*** Opening of Material shown ***

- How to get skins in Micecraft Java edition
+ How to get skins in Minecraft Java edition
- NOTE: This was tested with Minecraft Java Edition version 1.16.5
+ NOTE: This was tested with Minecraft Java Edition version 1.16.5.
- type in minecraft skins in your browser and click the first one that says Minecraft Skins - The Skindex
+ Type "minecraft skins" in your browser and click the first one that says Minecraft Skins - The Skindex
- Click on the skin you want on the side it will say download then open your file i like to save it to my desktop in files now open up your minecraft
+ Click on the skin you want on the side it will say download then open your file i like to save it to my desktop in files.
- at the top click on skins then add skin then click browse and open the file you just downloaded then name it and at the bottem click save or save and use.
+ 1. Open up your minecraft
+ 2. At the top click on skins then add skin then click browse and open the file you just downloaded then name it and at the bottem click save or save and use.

*** Close of Material shown ***

#### Assignment:
In the material, find each line with the word "Skindex" and list it.

#### Expected answer:
- type in minecraft skins in your browser and click the first one that says Minecraft Skins - The Skindex
+ Type "minecraft skins" in your browser and click the first one that says Minecraft Skins - The Skindex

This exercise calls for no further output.